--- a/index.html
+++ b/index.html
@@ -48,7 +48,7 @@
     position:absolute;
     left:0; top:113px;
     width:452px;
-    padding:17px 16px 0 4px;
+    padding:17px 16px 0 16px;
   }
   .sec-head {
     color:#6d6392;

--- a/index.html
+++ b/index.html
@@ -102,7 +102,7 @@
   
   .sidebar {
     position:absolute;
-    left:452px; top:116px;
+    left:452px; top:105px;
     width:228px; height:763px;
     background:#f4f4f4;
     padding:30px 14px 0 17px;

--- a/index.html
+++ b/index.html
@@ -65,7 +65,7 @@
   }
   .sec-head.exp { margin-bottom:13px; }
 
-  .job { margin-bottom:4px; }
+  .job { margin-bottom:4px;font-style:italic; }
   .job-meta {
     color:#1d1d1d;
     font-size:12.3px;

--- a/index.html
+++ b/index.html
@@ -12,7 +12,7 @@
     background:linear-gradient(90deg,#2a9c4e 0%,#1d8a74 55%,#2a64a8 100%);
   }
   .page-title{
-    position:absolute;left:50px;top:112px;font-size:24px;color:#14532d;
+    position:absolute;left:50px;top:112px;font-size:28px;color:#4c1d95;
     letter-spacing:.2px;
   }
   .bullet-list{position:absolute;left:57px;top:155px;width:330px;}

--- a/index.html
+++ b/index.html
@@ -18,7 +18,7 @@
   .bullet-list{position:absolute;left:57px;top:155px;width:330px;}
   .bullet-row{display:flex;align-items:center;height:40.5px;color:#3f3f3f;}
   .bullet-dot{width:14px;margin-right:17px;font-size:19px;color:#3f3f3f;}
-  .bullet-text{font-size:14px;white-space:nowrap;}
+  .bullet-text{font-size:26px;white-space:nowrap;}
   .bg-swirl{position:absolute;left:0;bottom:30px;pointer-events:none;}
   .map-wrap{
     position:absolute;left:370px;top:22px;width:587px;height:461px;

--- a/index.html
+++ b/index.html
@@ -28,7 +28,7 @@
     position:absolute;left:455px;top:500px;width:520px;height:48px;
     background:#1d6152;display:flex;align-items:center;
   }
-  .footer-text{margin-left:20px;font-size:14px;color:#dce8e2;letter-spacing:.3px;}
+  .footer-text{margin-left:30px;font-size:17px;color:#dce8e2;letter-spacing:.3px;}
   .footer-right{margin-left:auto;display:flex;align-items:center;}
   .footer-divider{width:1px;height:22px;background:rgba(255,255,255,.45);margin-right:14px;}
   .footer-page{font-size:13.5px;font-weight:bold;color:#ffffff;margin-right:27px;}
===
▶ [Problem] Write out the data above once more, exactly as it stands.

▶ [Task solution]
--- a/index.html
+++ b/index.html
@@ -48,7 +48,7 @@
     position:absolute;
     left:0; top:113px;
     width:452px;
-    padding:17px 16px 0 4px;
+    padding:17px 16px 0 16px;
   }
   .sec-head {
     color:#6d6392;

--- a/index.html
+++ b/index.html
@@ -102,7 +102,7 @@
   
   .sidebar {
     position:absolute;
-    left:452px; top:116px;
+    left:452px; top:105px;
     width:228px; height:763px;
     background:#f4f4f4;
     padding:30px 14px 0 17px;

--- a/index.html
+++ b/index.html
@@ -65,7 +65,7 @@
   }
   .sec-head.exp { margin-bottom:13px; }
 
-  .job { margin-bottom:4px; }
+  .job { margin-bottom:4px;font-style:italic; }
   .job-meta {
     color:#1d1d1d;
     font-size:12.3px;

--- a/index.html
+++ b/index.html
@@ -12,7 +12,7 @@
     background:linear-gradient(90deg,#2a9c4e 0%,#1d8a74 55%,#2a64a8 100%);
   }
   .page-title{
-    position:absolute;left:50px;top:112px;font-size:24px;color:#14532d;
+    position:absolute;left:50px;top:112px;font-size:28px;color:#4c1d95;
     letter-spacing:.2px;
   }
   .bullet-list{position:absolute;left:57px;top:155px;width:330px;}

--- a/index.html
+++ b/index.html
@@ -18,7 +18,7 @@
   .bullet-list{position:absolute;left:57px;top:155px;width:330px;}
   .bullet-row{display:flex;align-items:center;height:40.5px;color:#3f3f3f;}
   .bullet-dot{width:14px;margin-right:17px;font-size:19px;color:#3f3f3f;}
-  .bullet-text{font-size:14px;white-space:nowrap;}
+  .bullet-text{font-size:26px;white-space:nowrap;}
   .bg-swirl{position:absolute;left:0;bottom:30px;pointer-events:none;}
   .map-wrap{
     position:absolute;left:370px;top:22px;width:587px;height:461px;

--- a/index.html
+++ b/index.html
@@ -28,7 +28,7 @@
     position:absolute;left:455px;top:500px;width:520px;height:48px;
     background:#1d6152;display:flex;align-items:center;
   }
-  .footer-text{margin-left:20px;font-size:14px;color:#dce8e2;letter-spacing:.3px;}
+  .footer-text{margin-left:30px;font-size:17px;color:#dce8e2;letter-spacing:.3px;}
   .footer-right{margin-left:auto;display:flex;align-items:center;}
   .footer-divider{width:1px;height:22px;background:rgba(255,255,255,.45);margin-right:14px;}
   .footer-page{font-size:13.5px;font-weight:bold;color:#ffffff;margin-right:27px;}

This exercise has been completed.